I just draw funny pictures, but this is what brings me to life. I had forgotten that for a while and in the process, lost a part of myself. But Teddy was there to bring it back.



33, 34, 35…
I’ve begun to count the blueberries every time she said the word “lonely.”
I’m up to 35. I still haven’t said a word to her.
“I’m sorry that it happened this way,” she says almost convincingly. “I was just so lonely that I needed you around.”
The best part about being dumped in a public place is, if your heart isn’t ripping apart at the seams, you can really savor the awkwardness of the whole situation, just as I was planning on savoring the vanilla yogurt in front of me. I have never seen blueberries look so good in yogurt. Both the situation and the yogurt look delicious.
This person, in my case Elly, has decided that she was going to break up with me because it wasn’t working for her. So she decided to meet in a public place to lie out this life-altering situation, which is for her protection from me voicing my opinions with using the volume and diction I would prefer to use.

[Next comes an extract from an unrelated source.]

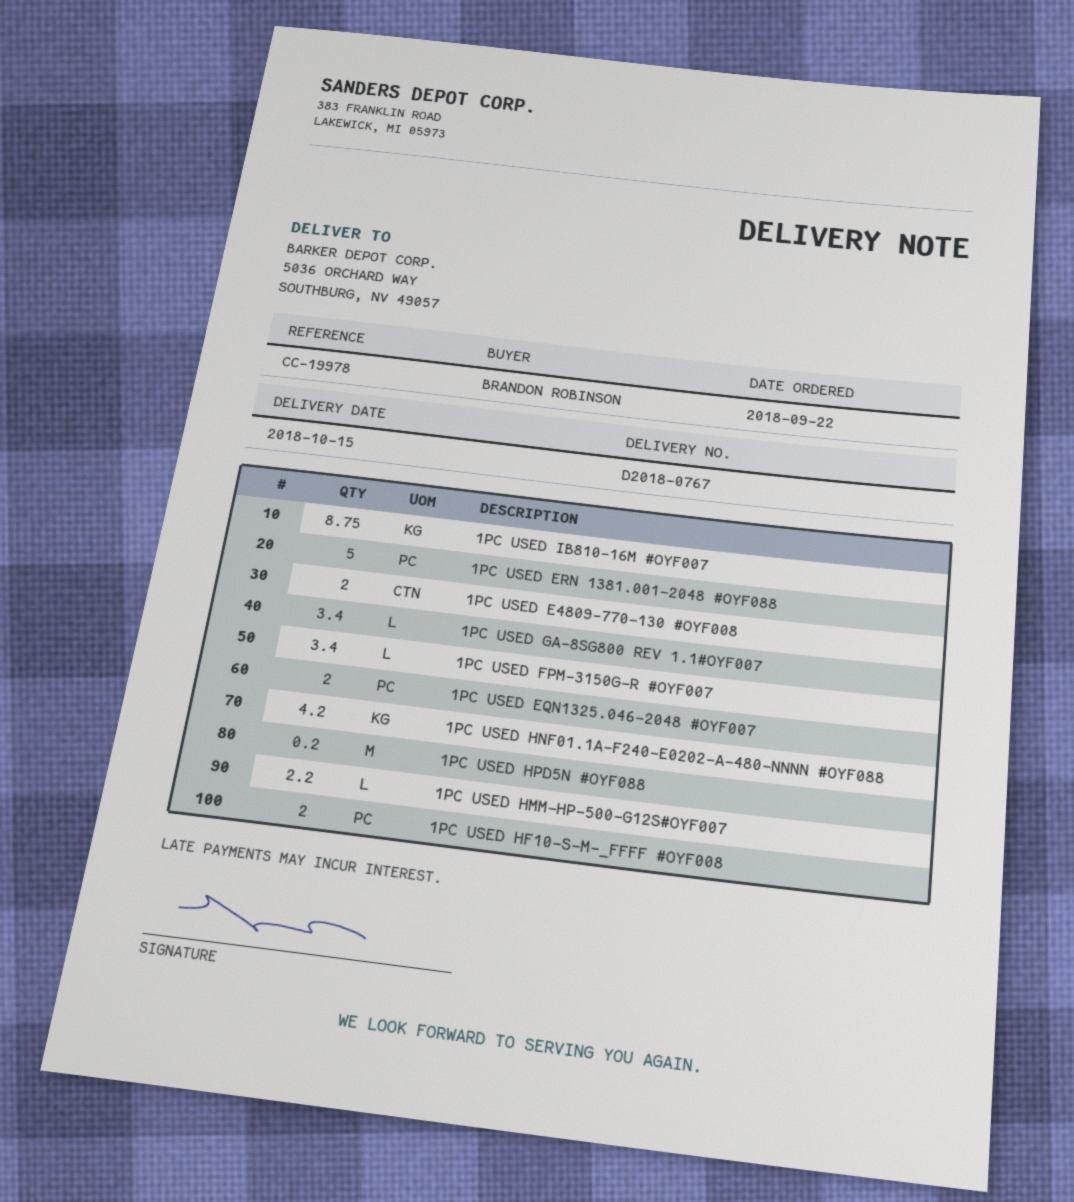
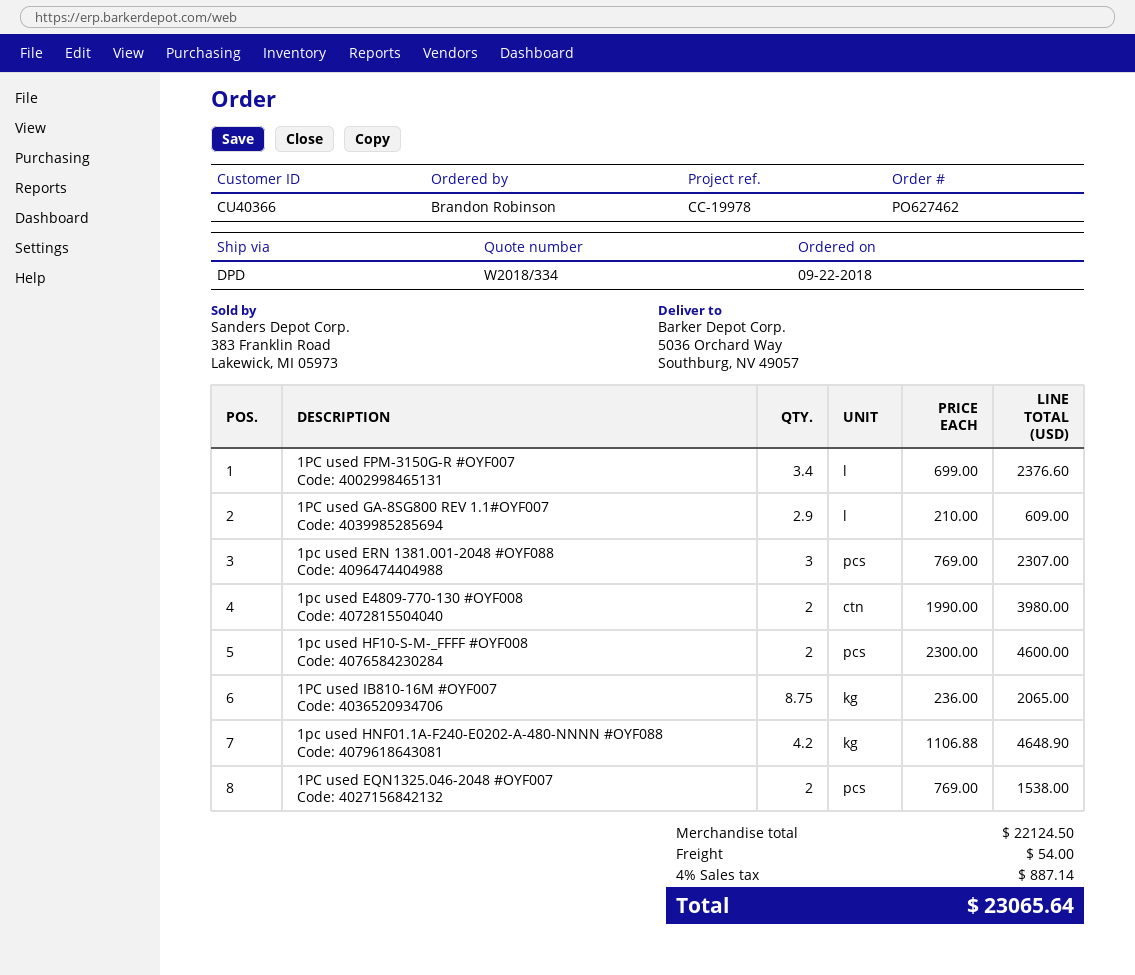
1PC USED ERN 1381.001-2048 #OYF088: 5 -> 3
1PC USED GA-8SG800 REV 1.1#OYF007: 3.4 -> 2.9
1PC USED HPD5N #OYF088: 0.2 -> none
1PC USED HMM-HP-500-G12S#OYF007: 2.2 -> none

Breaking up in a public place is the definition of self-interest.
Normally, I wouldn’t give a fuck about the patrons. While its not their fault that she came up with this plan, everyone knows that pain of heartbreak and excuses normally rude behavior. But I have an ace in the hole. I know why she is breaking up with me.
Thanks to Kyla, another ex-girlfriend (but that is different story all together), I’ve known for about two weeks now. I’ve known about her fucking Brad and all that and how they were going to be dating soon. All that garbage was old news at this point. Elly and I had talked about it a few days ago and she denied it, but I trust Kyla. There is something about the first girl who lets you see her boobs that builds trust.

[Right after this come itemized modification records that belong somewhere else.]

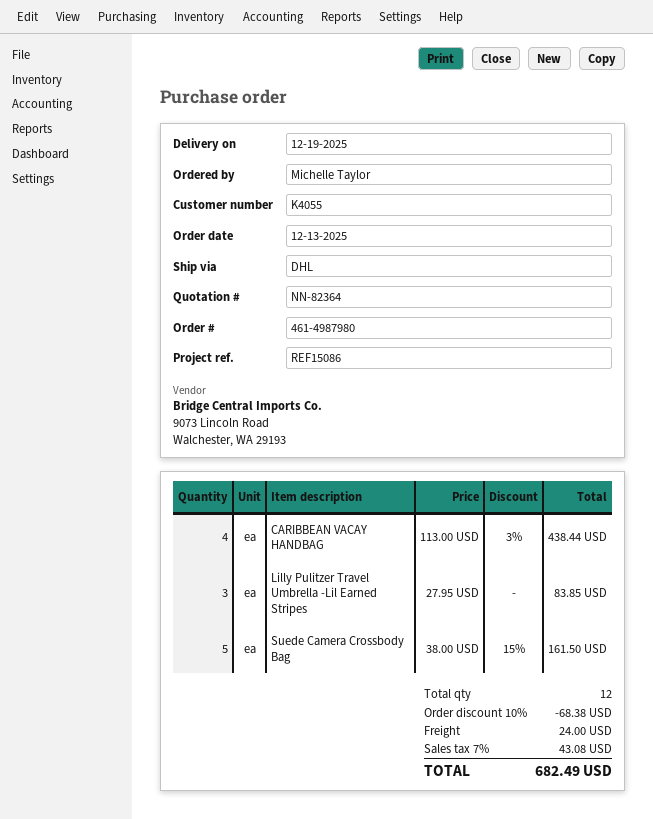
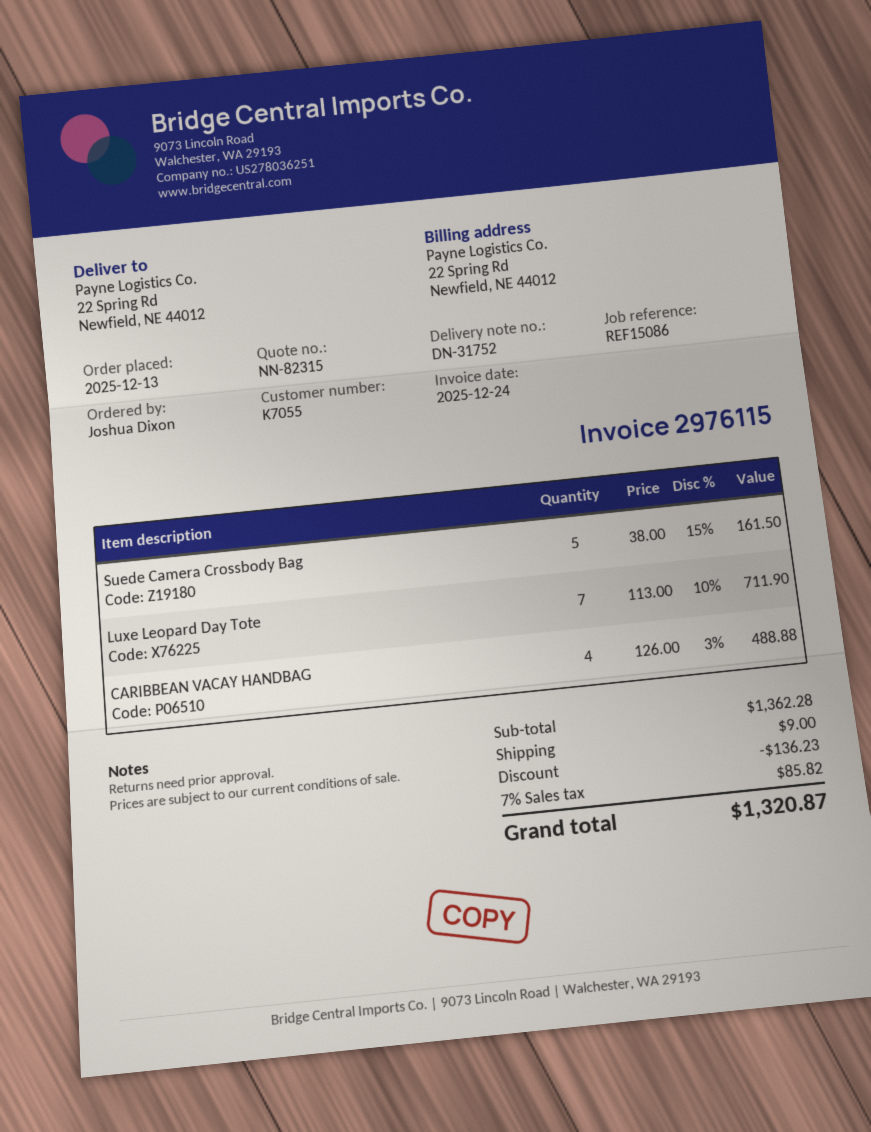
quote number: NN-82364 -> NN-82315
customer number: K4055 -> K7055
ordered by: Michelle Taylor -> Joshua Dixon
CARIBBEAN VACAY HANDBAG: 4 x 113.00 - 3% = 438.44 -> 4 x 126.00 - 3% = 488.88
Lilly Pulitzer Travel Umbrella -Lil Earned Stripes: 3 x 27.95 = 83.85 -> none
Luxe Leopard Day Tote: none -> 7 x 113.00 - 10% = 711.90
discount: 68.38 -> 136.23
shipping: 24.00 -> 9.00
tax: 7% = 43.08 -> 7% = 85.82
total: 682.49 -> 1320.87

And that brings us to why it is a good thing that I know. I can control the situation. I don’t need to say a goddamn word because I have all the information. And so I can really savor the yogurt that was sitting right in front of me. It’s a plain vanilla, but the blueberries look like they were going to be the perfect compliment. It also helps that I punch a hole in my apartment wall when I found out the news that she was going to break up with me.
“I just need some time apart. I need to remember who I am outside of a relationship.”
Bullshit. We’ve been together three months. I take my first bite. Oh Lord, thank you for blessing me with this yogurt.
“I don’t want to string you along and make you think you’re in something you’re not.”
A one-sided relationship? In the middle of unrequited feelings? Sister, being in the middle of that has been old hat since the second grade. God, I want to fuck this yogurt.
“I just need to see what is out there for me, but that means breaking up with you and that hurts me so much.”
I almost spurt out some venom, but it seems such an unkind thing to do in the presence of this yogurt.
She sits in silence, waiting for my reaction to this shocking news of our imminent demise, but I let her suffer in not knowing how I feel. I remain silent as well and slowly crush a blueberry’s juices out between my teeth. I don’t trust my acting ability to pretend to be saddened by all this, but I am focusing all of my energies on enjoying the yogurt. I begin to position myself as if to talk, knowing that she has been waiting to hear how I am taking the news. She needs validation that she is a good person.
That isn’t going to come from me. I open my mouth, as if to speak, only to pick up a napkin and clean off some of the yogurt. I bring the spoon to my mouth and enjoy another bite. She sighs. “Would you please stop eating the yogurt and talk to me? I need to know how you feel and you are just not even present in this. You are paying more attention to the yogurt than you are me.”
There is one bite left. I scoop it up and stare her straight in the eyes. “This yogurt wasn’t fucking Brad.” I lick it clean and walk out. Nobody disrespects a dessert that delicious. Especially some skank.